Substituting Equations: (1), (6), (2), and (7) for r = r _in into (9) gives

$${{\sigma }_{e}}={{\sigma }_{\max }}-{{\sigma }_{\min }}=-\left( p-{{p}_{o}} \right)\left( 1+\frac{r_{o}^{2}+r_{in}^{2}}{r_{o}^{2}-r_{in}^{2}} \right)-\frac{E\beta }{1-\nu }\left( {{T}_{m}}-{{\left. T \right|}_{r={{r}_{in}}}} \right)$$

(10)

If fluid temperature f(t) is time dependent, the temperature T(r _in , t) and the circumferential stress σ _T,φ (r _in , t) at the cylinder inner surface will be calculated using the Duhamel integral [16, 17]

$$T\left( {{r}_{in}},t \right)=\int\limits_{0}^{t}{f\left( \theta \right)\frac{\partial \,{{u}_{T}}\left( {{r}_{in}},t-\theta \right)}{\partial t}d\theta }$$

(11)

$${{\sigma }_{T,\varphi }}\left( {{r}_{in}},t \right)=\int\limits_{0}^{t}{f\left( \theta \right)\frac{\partial \,{{u}_{S}}\left( {{r}_{in}},t-\theta \right)}{\partial t}d\theta }$$

(12)

where f(t) = T _f (t) − T ₀ designates time dependent fluid excess temperature. The initial temperature T ₀ , is assumed to be uniform.

Equations (11) and (12) are based on the superposition principle, which in turn can be used for solving linear problems.

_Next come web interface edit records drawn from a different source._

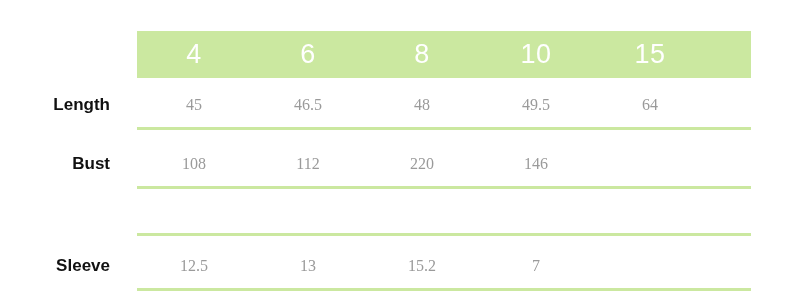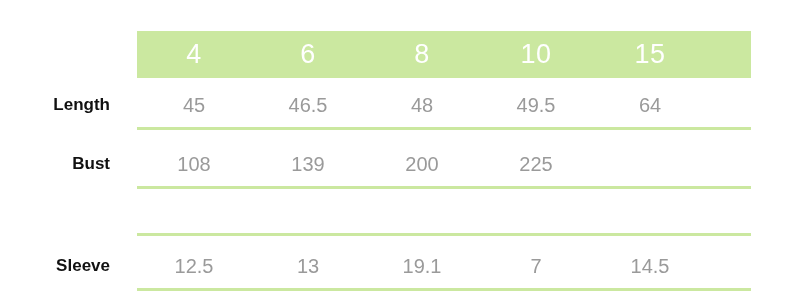--- a/index.html
+++ b/index.html
@@ -76,23 +76,24 @@
     margin-left: 27px;
     width: 614px;
     display: flex;
     align-items: center;
     flex: 0 0 614px;
   }
   .value-cell {
     width: 114px;
     text-align: center;
     color: #9a9a9a;
-    font-size: 20px;
+    font-size: 16px;
     font-weight: 400;
     line-height: 1;
+    font-family: Liberation Serif, serif;
   }
 
   
   .divider {
     position: absolute;
     left: 137px;
     width: 614px;
     height: 3px;
     background: #cbe8a0;
   }
@@ -126,23 +127,23 @@
       <div class="value-cell">64</div>
     </div>
   </div>
 
   <div class="divider divider-1"></div>
 
   <div class="row row-bust">
     <div class="row-label">Bust</div>
     <div class="row-values">
       <div class="value-cell">108</div>
-      <div class="value-cell">139</div>
-      <div class="value-cell">200</div>
-      <div class="value-cell">225</div>
+      <div class="value-cell">112</div>
+      <div class="value-cell">220</div>
+      <div class="value-cell">146</div>
     </div>
   </div>
 
   <div class="divider divider-2"></div>
 
   <div class="row row-blank">
     <div class="row-label"></div>
     <div class="row-values">
       <div class="value-cell"></div>
       <div class="value-cell"></div>
@@ -152,21 +153,20 @@
     </div>
   </div>
 
   <div class="divider divider-3"></div>
 
   <div class="row row-sleeve">
     <div class="row-label">Sleeve</div>
     <div class="row-values">
       <div class="value-cell">12.5</div>
       <div class="value-cell">13</div>
-      <div class="value-cell">19.1</div>
+      <div class="value-cell">15.2</div>
       <div class="value-cell">7</div>
-      <div class="value-cell">14.5</div>
     </div>
   </div>
 
   <div class="divider divider-4"></div>
 
 </div>
 
 </body></html>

This means that the material properties must be independent of temperature.

The function u _T (r _in , t) is a solution of the initial boundary problem at the surface r  = r _in , for a unit step function, f(t) = 1, t  > 0. This function is also called an influence function. The function u _S (r _in , t) represents time changes of the circumferential thermal stress component at the inner surface r = r _in caused by the unit stepwise increase in the fluid temperature for t  > 0.

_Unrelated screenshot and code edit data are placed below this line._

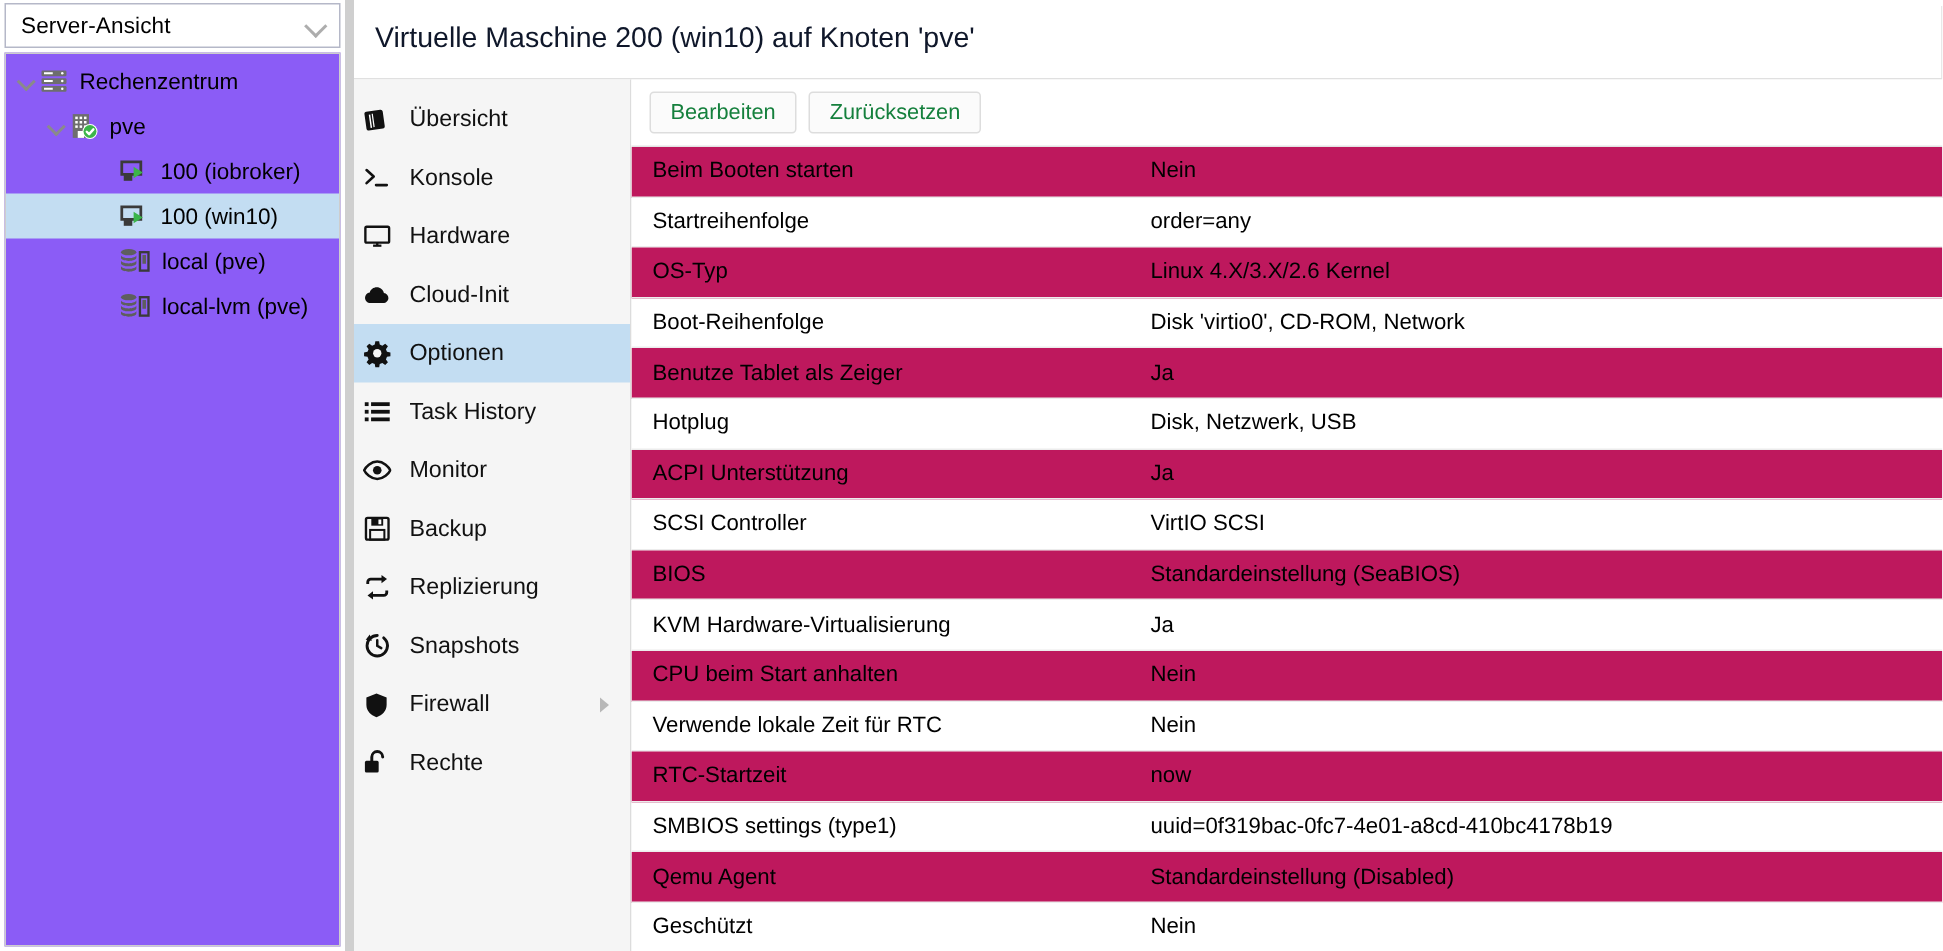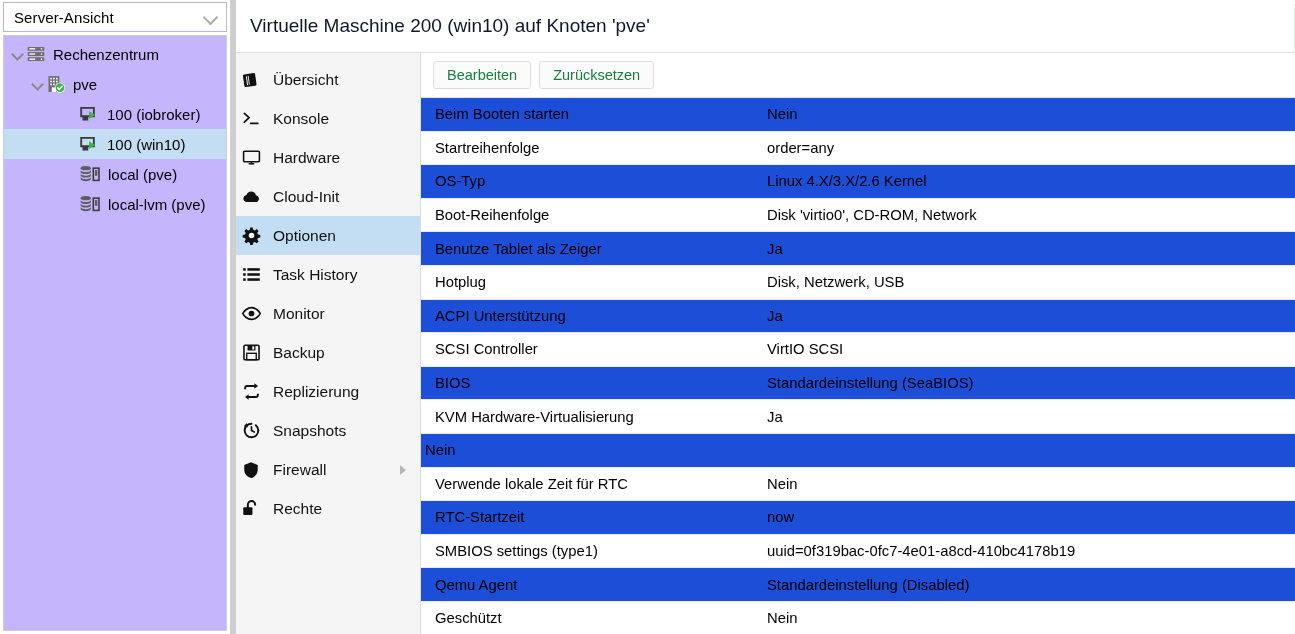--- a/index.html
+++ b/index.html
@@ -42,21 +42,21 @@
     width: 9px; height: 9px;
     border-right: 2px solid #6b6b6b;
     border-bottom: 2px solid #6b6b6b;
     transform: rotate(45deg);
   }
   .tree-wrap {
     flex: 1;
     margin: 3px 3px 3px 3px;
     border: 1px solid #cdcdcd;
     border-top: 1px solid #cdcdcd;
-    background: #c4b5fd;
+    background: #8b5cf6;
     overflow: hidden;
     padding-top: 3px;
   }
   .tree-node {
     height: 30px;
     display: flex; align-items: center;
     font-size: 15px;
     white-space: nowrap;
     cursor: pointer;
   }
@@ -169,21 +169,21 @@
 
   .opt-table { flex: 1; overflow: hidden; }
   .opt-row {
     height: 33.6px;
     display: flex; align-items: center;
     border-bottom: 1px solid #ececec;
     font-size: 14.8px;
     color: #000;
     cursor: pointer;
   }
-  .opt-row.alt { background: #1d4ed8; }
+  .opt-row.alt { background: #be185d; }
   .opt-key { width: 342px; flex: 0 0 342px; padding-left: 14px; white-space: nowrap; }
   .opt-val { flex: 1; padding-left: 4px; white-space: nowrap; overflow: hidden; }
 </style>
 </head>
 <body>
 
 <div class="app">
 
   <div class="sidebar">
     <div class="view-select">
@@ -465,20 +465,21 @@
             </div>
             <div class="opt-row alt">
               <div class="opt-key">BIOS</div>
               <div class="opt-val">Standardeinstellung (SeaBIOS)</div>
             </div>
             <div class="opt-row">
               <div class="opt-key">KVM Hardware-Virtualisierung</div>
               <div class="opt-val">Ja</div>
             </div>
             <div class="opt-row alt">
+              <div class="opt-key">CPU beim Start anhalten</div>
               <div class="opt-val">Nein</div>
             </div>
             <div class="opt-row">
               <div class="opt-key">Verwende lokale Zeit für RTC</div>
               <div class="opt-val">Nein</div>
             </div>
             <div class="opt-row alt">
               <div class="opt-key">RTC-Startzeit</div>
               <div class="opt-val">now</div>
             </div>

Time changes in the fluid temperature are approximated by a stepwise function (Fig. 1)

Fig. 1

Stepwise approximation of fluid temperature changes

$$\begin{matrix} {{f}_{1}}=f\left( {{\theta }_{1}}/2 \right) & 0\le t\le {{\theta }_{1}}, \\ {{f}_{2}}=f\left[ {{\theta }_{1}}+\left( {{\theta }_{2}}-{{\theta }_{1}} \right)/2 \right] & {{\theta }_{1}}\le t\le {{\theta }_{2}}, \\ \vdots & {} \\ {{f}_{i}}=f\left[ {{\theta }_{i-1}}+\left( {{\theta }_{i}}-{{\theta }_{i-1}} \right)/2 \right] & {{\theta }_{i-1}}\le t\le {{\theta }_{i}}, \\ \vdots & {} \\ {{f}_{M}}=f\left[ {{\theta }_{M-1}}+\left( {{\theta }_{M}}-{{\theta }_{M-1}} \right)/2 \right] & {{\theta }_{M-1}}\le t\le {{\theta }_{M}}. \\\end{matrix}$$

(13)

Coordinates of the points in time θ _i are given by

$${{\theta }_{i}}={{\theta }_{i-1}}+\Delta {{\theta }_{i}},\ i=1,...,M$$

(14)

where θ ₀  = 0.

If time steps ∆θ _i are constant and equal \(\Delta \theta ={{t}_{M}}/M\) then

$${{\theta }_{i}}=i\,\Delta \theta ,\ i=0,...,M$$

(15)

Using the method of rectangles, the integral in the formula (1) for temperature at time t _M gives

$$\begin{matrix} T\left( {{r}_{in}},{{t}_{M}} \right)=\sum\limits_{i=1}^{M}{{{f}_{i}}\frac{{{u}_{T}}\left( {{r}_{in}},{{t}_{M}}-{{\theta }_{i-1}} \right)-{{u}_{T}}\left( {{r}_{in}},{{t}_{M}}-{{\theta }_{i}} \right)}{\Delta {{t}_{i}}}}\Delta {{\theta }_{i}} \\ \sum\limits_{i=1}^{M}{{{f}_{i}}\left[ {{u}_{T}}\left( {{r}_{in}},{{t}_{M}}-{{\theta }_{i-1}} \right)-{{u}_{T}}\left( {{r}_{in}},{{t}_{M}}-{{\theta }_{i}} \right) \right]}= \\ ={{f}_{1}}\left[ {{u}_{T}}\left( {{r}_{in}},{{t}_{M}}-{{\theta }_{0}} \right)-{{u}_{T}}\left( {{r}_{in}},{{t}_{M}}-{{\theta }_{1}} \right) \right]+ \\ {{f}_{2}}\left[ {{u}_{T}}\left( {{r}_{in}},{{t}_{M}}-{{\theta }_{1}} \right)-{{u}_{T}}\left( {{r}_{in}},{{t}_{M}}-{{\theta }_{2}} \right) \right]+ \\ \vdots \\ {{f}_{M}}\left[ {{u}_{T}}\left( {{r}_{in}},{{t}_{M}}-{{\theta }_{M-1}} \right)-{{u}_{T}}\left( {{r}_{in}},{{t}_{M}}-{{\theta }_{M}} \right) \right] \\ \end{matrix}$$

(16)

where \({{\theta }_{0}}=0\quad \text{and}\quad u\left( {{r}_{in}},{{t}_{M}}-{{\theta }_{M}} \right)=u\left( {{r}_{in}},0 \right)=0.\)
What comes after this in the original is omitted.